## Exercise details
Each line from the one containing "background:#56b9a9;" through the final line of the records is to be repeated exactly, with no additions.
——————
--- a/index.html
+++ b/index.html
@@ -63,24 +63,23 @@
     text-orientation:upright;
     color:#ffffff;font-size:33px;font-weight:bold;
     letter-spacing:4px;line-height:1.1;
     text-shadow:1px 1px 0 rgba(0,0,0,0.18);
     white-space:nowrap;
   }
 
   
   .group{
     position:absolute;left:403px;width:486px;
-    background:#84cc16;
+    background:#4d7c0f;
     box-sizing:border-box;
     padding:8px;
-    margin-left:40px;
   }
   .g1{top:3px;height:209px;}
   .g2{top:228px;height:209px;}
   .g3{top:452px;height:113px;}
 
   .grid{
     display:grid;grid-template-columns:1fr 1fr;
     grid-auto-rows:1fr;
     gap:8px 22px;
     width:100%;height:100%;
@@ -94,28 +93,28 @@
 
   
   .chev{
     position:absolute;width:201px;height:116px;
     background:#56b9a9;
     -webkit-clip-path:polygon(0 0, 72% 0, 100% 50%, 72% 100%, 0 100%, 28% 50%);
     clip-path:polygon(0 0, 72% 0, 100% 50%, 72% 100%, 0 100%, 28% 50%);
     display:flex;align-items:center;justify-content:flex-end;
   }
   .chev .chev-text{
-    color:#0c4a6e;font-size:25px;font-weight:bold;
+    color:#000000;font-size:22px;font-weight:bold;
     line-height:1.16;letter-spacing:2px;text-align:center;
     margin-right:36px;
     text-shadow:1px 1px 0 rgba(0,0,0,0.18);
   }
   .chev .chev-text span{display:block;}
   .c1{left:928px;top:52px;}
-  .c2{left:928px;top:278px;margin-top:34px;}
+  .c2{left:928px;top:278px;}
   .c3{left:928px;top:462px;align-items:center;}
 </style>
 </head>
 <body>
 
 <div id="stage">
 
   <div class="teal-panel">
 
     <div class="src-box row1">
——————
## Exercise result
     background:#56b9a9;
     -webkit-clip-path:polygon(0 0, 72% 0, 100% 50%, 72% 100%, 0 100%, 28% 50%);
     clip-path:polygon(0 0, 72% 0, 100% 50%, 72% 100%, 0 100%, 28% 50%);
     display:flex;align-items:center;justify-content:flex-end;
   }
   .chev .chev-text{
-    color:#0c4a6e;font-size:25px;font-weight:bold;
+    color:#000000;font-size:22px;font-weight:bold;
     line-height:1.16;letter-spacing:2px;text-align:center;
     margin-right:36px;
     text-shadow:1px 1px 0 rgba(0,0,0,0.18);
   }
   .chev .chev-text span{display:block;}
   .c1{left:928px;top:52px;}
-  .c2{left:928px;top:278px;margin-top:34px;}
+  .c2{left:928px;top:278px;}
   .c3{left:928px;top:462px;align-items:center;}
 </style>
 </head>
 <body>
 
 <div id="stage">
 
   <div class="teal-panel">
 
     <div class="src-box row1">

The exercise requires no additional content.